> _Collection entries_

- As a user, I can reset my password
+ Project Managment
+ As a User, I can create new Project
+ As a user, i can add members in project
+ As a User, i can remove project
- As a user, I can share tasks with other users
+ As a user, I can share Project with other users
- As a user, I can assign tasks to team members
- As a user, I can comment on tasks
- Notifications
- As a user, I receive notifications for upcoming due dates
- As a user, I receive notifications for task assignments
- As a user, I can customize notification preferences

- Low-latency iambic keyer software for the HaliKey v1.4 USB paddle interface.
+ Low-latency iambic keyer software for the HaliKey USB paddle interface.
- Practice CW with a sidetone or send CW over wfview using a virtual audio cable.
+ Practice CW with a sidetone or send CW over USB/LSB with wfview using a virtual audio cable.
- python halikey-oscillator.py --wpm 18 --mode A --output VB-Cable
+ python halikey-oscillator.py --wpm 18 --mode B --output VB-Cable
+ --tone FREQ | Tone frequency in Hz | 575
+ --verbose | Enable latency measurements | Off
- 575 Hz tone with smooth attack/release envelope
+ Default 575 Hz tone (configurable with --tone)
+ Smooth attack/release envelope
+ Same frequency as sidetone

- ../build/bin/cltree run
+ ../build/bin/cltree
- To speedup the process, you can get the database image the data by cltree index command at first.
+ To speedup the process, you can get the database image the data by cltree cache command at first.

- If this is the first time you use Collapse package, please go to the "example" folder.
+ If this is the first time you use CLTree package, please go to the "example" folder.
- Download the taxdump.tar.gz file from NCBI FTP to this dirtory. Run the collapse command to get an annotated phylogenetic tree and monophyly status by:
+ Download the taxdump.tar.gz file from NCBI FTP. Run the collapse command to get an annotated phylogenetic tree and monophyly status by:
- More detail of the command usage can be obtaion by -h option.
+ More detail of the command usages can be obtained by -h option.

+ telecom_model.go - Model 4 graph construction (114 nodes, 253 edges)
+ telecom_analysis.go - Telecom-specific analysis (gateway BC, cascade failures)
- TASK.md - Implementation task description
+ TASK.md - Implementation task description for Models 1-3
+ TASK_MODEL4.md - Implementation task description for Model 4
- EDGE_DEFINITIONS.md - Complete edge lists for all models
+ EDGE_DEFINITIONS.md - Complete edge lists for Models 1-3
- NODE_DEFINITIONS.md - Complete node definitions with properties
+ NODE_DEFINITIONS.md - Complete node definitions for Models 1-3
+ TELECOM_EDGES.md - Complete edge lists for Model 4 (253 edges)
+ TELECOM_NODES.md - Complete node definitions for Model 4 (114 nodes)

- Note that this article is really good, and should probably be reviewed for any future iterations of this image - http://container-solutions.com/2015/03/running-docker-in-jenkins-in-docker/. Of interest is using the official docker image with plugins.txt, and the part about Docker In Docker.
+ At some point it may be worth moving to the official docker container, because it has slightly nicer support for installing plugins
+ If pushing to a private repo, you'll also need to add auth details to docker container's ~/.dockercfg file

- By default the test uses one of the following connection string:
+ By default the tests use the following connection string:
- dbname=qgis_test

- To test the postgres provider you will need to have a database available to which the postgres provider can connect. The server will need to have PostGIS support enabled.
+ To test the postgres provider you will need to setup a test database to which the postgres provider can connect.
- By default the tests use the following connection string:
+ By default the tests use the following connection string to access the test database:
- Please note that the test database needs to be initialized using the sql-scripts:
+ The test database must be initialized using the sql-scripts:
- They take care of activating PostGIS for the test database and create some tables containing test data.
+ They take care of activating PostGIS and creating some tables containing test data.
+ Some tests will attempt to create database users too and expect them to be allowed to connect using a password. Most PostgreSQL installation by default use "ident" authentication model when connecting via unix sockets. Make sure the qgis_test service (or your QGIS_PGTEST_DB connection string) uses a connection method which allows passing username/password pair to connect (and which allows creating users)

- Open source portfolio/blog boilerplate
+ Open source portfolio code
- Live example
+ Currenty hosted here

> _Action item_
Pick each line holding the word "initialized" out of the data and copy it.

> _Result below_
- Please note that the test database needs to be initialized using the sql-scripts:
+ The test database must be initialized using the sql-scripts:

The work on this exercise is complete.